Beneath this instruction is a listing. Transcribe from it only the stretch from the line with "- GEPS, GEOIC" through the line with "and vaccine hesitancy.", both end lines included, exactly as written.

[[ THE INPUT open ]]

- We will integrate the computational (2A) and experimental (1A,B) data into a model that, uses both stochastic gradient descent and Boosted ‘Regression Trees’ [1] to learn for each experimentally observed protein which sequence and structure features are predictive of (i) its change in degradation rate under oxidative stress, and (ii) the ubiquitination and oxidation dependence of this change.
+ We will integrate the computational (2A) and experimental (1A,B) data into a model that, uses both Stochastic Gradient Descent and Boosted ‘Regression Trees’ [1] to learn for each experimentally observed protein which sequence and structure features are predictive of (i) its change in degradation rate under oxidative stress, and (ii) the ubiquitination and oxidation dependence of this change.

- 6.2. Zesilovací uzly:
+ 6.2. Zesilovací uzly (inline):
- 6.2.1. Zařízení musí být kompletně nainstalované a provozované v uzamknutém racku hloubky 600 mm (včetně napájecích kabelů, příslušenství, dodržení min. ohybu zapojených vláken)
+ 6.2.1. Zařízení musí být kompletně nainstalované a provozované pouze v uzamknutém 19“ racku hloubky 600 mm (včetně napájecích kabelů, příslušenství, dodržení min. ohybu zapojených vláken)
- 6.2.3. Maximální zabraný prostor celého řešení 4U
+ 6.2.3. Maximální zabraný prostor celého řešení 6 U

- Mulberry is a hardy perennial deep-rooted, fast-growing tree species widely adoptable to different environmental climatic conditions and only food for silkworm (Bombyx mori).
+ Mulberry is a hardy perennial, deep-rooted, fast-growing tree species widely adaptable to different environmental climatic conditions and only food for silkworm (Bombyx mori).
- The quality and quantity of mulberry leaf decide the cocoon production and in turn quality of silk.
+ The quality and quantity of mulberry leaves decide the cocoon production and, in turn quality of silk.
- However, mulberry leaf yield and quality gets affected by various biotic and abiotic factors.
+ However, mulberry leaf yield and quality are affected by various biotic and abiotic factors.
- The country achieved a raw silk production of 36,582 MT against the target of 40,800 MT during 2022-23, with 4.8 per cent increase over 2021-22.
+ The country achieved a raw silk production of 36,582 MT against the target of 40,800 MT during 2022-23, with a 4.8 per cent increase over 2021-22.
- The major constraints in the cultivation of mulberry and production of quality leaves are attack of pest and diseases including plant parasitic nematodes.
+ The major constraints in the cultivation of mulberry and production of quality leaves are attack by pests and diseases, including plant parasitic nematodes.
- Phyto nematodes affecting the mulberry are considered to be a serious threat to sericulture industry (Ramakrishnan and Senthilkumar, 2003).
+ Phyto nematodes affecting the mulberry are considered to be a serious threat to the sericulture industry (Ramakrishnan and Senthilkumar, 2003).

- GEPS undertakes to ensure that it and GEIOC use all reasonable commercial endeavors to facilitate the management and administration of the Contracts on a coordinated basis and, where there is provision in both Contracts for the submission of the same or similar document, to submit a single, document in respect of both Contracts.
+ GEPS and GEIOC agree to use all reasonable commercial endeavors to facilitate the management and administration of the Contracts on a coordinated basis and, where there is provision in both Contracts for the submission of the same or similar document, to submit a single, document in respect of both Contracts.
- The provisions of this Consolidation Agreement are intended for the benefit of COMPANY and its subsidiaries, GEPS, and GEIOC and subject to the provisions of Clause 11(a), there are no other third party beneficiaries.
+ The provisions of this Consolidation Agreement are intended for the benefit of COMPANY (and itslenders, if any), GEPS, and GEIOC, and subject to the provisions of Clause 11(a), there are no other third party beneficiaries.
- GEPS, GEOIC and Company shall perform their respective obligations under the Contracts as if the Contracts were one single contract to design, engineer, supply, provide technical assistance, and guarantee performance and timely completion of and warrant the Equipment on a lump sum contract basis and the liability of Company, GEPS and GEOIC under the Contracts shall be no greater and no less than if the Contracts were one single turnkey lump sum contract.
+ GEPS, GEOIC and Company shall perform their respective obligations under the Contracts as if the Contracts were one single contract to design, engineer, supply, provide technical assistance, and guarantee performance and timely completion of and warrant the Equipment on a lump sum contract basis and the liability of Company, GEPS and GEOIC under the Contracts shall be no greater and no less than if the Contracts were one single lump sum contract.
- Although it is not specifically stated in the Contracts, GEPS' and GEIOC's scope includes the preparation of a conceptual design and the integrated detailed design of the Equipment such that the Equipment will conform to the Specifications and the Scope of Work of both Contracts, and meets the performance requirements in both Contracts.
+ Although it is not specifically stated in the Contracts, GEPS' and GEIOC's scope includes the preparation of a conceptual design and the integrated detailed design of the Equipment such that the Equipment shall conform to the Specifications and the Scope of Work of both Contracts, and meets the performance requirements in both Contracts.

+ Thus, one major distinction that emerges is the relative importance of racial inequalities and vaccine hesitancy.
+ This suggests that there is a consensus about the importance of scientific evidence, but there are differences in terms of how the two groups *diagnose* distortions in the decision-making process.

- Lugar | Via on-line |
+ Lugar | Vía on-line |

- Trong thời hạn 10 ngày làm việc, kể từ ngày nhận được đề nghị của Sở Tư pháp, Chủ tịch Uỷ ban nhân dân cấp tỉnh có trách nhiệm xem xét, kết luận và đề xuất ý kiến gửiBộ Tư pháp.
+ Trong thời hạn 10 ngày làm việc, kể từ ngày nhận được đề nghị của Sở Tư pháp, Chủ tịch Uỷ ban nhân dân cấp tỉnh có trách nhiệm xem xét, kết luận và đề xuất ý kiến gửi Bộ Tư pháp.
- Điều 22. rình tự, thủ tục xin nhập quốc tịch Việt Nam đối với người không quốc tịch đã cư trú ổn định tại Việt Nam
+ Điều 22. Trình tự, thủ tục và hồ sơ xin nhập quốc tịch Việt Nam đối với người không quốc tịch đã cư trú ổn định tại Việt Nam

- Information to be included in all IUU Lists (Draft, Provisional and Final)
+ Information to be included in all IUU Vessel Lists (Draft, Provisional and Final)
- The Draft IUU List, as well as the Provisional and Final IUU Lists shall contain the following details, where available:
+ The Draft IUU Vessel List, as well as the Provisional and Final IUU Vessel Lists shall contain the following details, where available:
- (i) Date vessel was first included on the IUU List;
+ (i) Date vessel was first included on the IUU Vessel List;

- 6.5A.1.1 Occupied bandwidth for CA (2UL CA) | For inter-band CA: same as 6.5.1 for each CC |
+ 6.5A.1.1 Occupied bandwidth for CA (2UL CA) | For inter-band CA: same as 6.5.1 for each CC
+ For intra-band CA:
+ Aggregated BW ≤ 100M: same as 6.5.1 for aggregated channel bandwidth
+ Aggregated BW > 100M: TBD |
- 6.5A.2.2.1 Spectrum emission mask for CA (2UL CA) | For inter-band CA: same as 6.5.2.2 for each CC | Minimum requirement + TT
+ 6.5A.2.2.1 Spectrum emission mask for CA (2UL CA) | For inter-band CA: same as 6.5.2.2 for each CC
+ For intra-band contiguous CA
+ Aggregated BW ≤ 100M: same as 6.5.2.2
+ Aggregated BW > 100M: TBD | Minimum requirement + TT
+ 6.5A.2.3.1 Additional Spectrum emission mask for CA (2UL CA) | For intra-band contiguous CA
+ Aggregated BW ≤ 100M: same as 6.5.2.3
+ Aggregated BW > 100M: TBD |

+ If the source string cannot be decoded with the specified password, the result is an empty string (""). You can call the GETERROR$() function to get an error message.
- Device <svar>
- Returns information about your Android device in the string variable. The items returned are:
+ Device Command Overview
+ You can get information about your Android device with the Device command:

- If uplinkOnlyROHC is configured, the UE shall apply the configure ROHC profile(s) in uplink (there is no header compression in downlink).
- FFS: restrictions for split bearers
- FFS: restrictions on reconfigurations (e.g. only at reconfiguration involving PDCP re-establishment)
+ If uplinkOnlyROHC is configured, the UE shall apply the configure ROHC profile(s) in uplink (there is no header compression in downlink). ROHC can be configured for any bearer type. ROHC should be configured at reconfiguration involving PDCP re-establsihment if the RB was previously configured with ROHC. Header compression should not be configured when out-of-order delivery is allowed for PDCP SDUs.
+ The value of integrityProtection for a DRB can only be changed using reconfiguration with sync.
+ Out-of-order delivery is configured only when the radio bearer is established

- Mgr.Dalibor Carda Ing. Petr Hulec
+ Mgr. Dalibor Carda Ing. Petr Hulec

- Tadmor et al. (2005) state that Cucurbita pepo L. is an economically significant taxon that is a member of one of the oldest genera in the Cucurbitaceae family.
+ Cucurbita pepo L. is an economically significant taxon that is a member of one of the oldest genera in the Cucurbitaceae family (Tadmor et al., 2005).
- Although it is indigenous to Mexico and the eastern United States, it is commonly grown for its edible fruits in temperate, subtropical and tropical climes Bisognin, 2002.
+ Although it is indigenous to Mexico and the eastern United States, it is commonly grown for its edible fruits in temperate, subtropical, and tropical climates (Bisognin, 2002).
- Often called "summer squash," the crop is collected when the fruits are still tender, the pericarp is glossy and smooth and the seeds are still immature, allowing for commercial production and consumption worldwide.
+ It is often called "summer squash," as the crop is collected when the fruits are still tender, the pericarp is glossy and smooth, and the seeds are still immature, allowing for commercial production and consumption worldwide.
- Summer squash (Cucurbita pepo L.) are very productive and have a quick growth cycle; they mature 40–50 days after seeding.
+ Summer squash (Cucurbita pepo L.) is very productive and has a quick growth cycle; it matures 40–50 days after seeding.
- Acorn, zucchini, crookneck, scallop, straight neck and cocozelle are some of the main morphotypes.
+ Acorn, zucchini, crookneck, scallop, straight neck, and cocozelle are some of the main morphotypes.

[[ THE INPUT closed ]]

OUTPUT BELOW.
- GEPS, GEOIC and Company shall perform their respective obligations under the Contracts as if the Contracts were one single contract to design, engineer, supply, provide technical assistance, and guarantee performance and timely completion of and warrant the Equipment on a lump sum contract basis and the liability of Company, GEPS and GEOIC under the Contracts shall be no greater and no less than if the Contracts were one single turnkey lump sum contract.
+ GEPS, GEOIC and Company shall perform their respective obligations under the Contracts as if the Contracts were one single contract to design, engineer, supply, provide technical assistance, and guarantee performance and timely completion of and warrant the Equipment on a lump sum contract basis and the liability of Company, GEPS and GEOIC under the Contracts shall be no greater and no less than if the Contracts were one single lump sum contract.
- Although it is not specifically stated in the Contracts, GEPS' and GEIOC's scope includes the preparation of a conceptual design and the integrated detailed design of the Equipment such that the Equipment will conform to the Specifications and the Scope of Work of both Contracts, and meets the performance requirements in both Contracts.
+ Although it is not specifically stated in the Contracts, GEPS' and GEIOC's scope includes the preparation of a conceptual design and the integrated detailed design of the Equipment such that the Equipment shall conform to the Specifications and the Scope of Work of both Contracts, and meets the performance requirements in both Contracts.

+ Thus, one major distinction that emerges is the relative importance of racial inequalities and vaccine hesitancy.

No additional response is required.